[Version difference data]
###
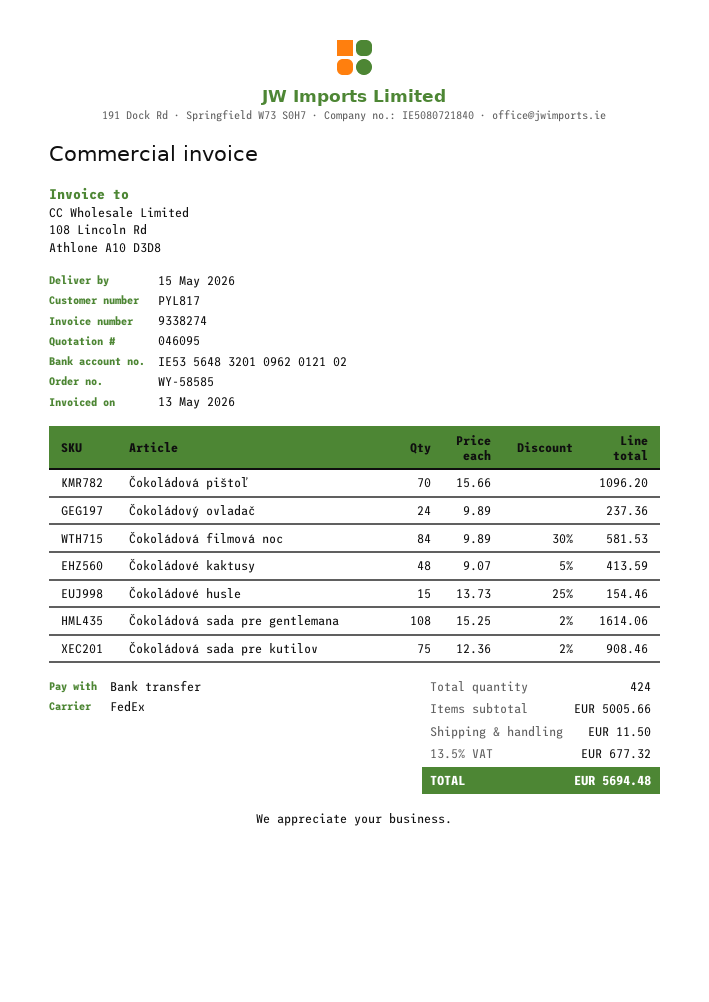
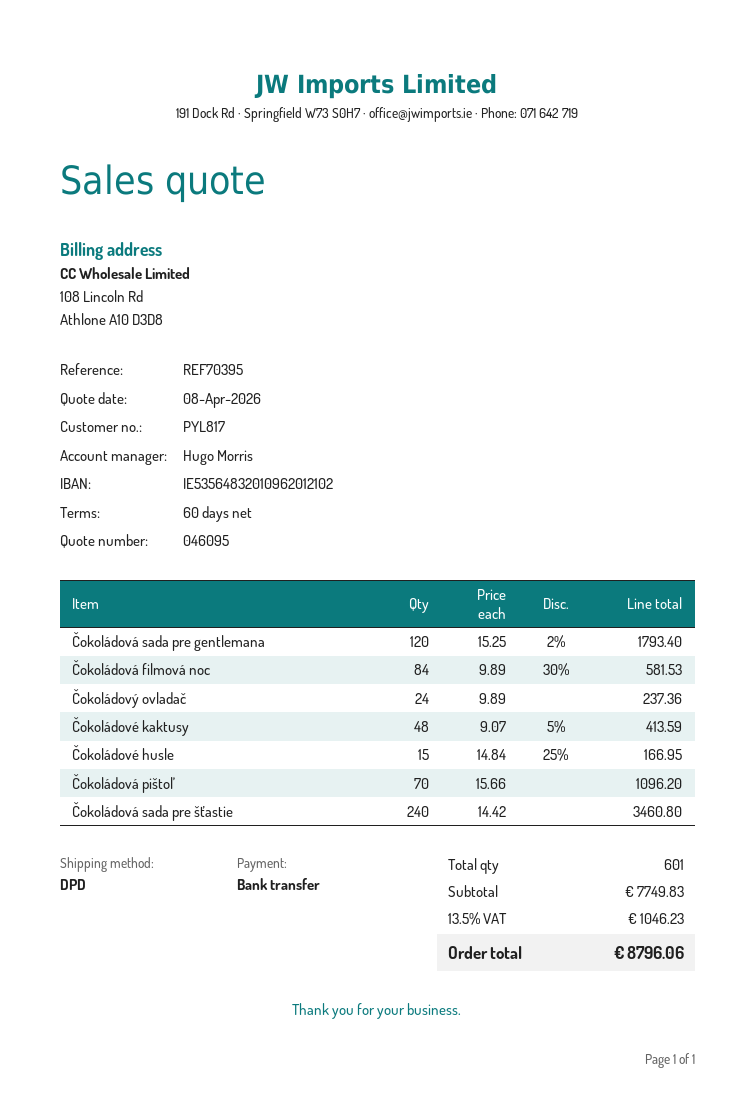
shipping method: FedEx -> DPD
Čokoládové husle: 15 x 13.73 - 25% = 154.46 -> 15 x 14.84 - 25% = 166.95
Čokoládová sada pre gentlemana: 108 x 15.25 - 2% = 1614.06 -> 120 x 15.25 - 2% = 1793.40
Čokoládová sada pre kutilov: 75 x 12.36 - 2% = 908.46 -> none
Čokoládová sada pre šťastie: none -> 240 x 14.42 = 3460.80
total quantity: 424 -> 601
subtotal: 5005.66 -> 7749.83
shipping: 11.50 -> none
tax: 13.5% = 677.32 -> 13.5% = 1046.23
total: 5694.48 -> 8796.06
###
What should come out is the exact run of lines from the one holding "shipping: 11.50 -> none" through the end of the records above, and nothing besides.

**EXERCISE SOLUTION**:
shipping: 11.50 -> none
tax: 13.5% = 677.32 -> 13.5% = 1046.23
total: 5694.48 -> 8796.06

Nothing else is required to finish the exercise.